Desert Resources Contributed to Rise of Ancient Egyptian Civilisation

Archaeologists suggest that the natural raw materials transported from the Libyan Desert in the west, and the much smaller Arabian Desert in the east contributed to the rise of the Egyptian Civilisation.

Researchers from the Archaeological Museum in Poznań have been conducting a study of the various inscriptions, depictions, and symbols carved into the desert rock, covering a chronological timeline over a period of a thousand years in and around the Dakhla Oasis.

Such inscriptions indicate that caravans were sent on expeditions to transport raw materials across the vast deserts more than 5,000 years ago before the establishment of the Pharaonic state, and through into Pharaonic times to construct the giant monuments and tombs erected by the Ancient Egyptians.

One such site is a hill located south-west of the Dakhla Oasis, which contains various inscriptions indicating that caravans were sent by rulers such as Khufu, (the pharaoh who commissioned the famous Great Pyramid of Giza) in order to obtain the raw material known as 'mephat'. Dr.

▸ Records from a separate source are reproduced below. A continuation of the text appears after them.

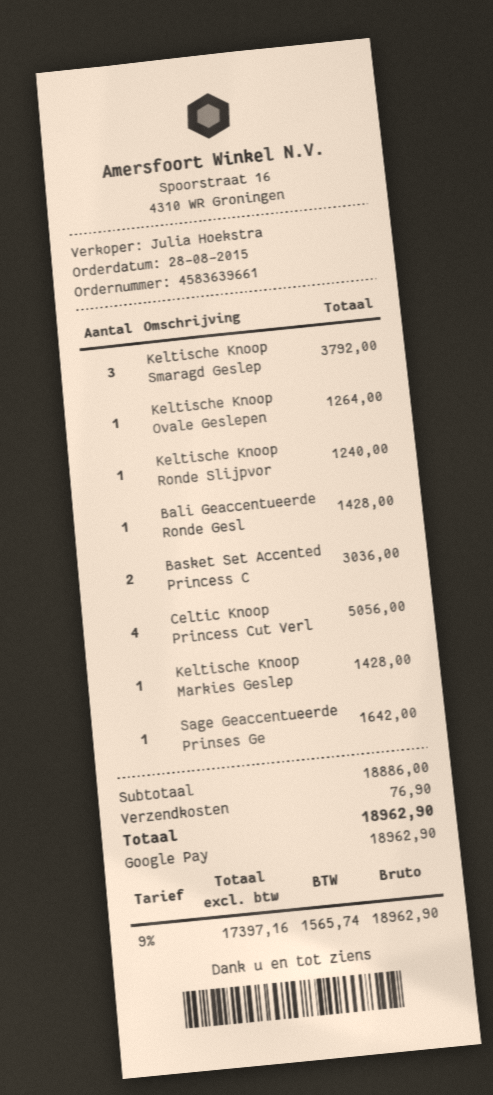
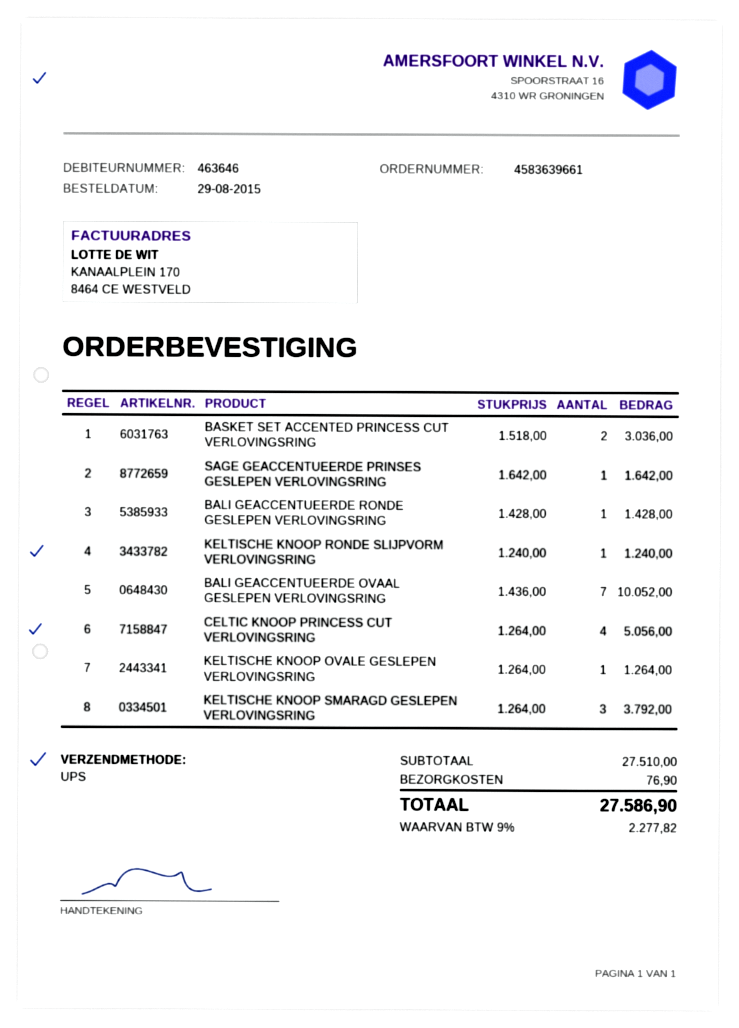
order date: 2015-08-28 -> 2015-08-29
Keltische Knoop Markies Geslep: 1 for 1428.00 -> none
BALI GEACCENTUEERDE OVAAL GESLEPEN VERLOVINGSRING: none -> 7 for 10052.00
subtotal: 18886.00 -> 27510.00
tax: 9% = 1565.74 -> 9% = 2277.82
total: 18962.90 -> 27586.90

Paweł Polkowski from the Archaeological Museum in Poznań said: "We suspect that it was one of the shales common in the area, rich in iron oxides, probably used to obtain a powder for red dyes, which in turn could be used to decorate tombs."

The Pharaohs subjugated the inhabitants of the larger oases of the Western Desert – the Dakhla and Kharga during the Old Kingdom (at the time when the pyramids were erected), with the regions becoming a primary source of rare materials such as Libyan desert glass and copper.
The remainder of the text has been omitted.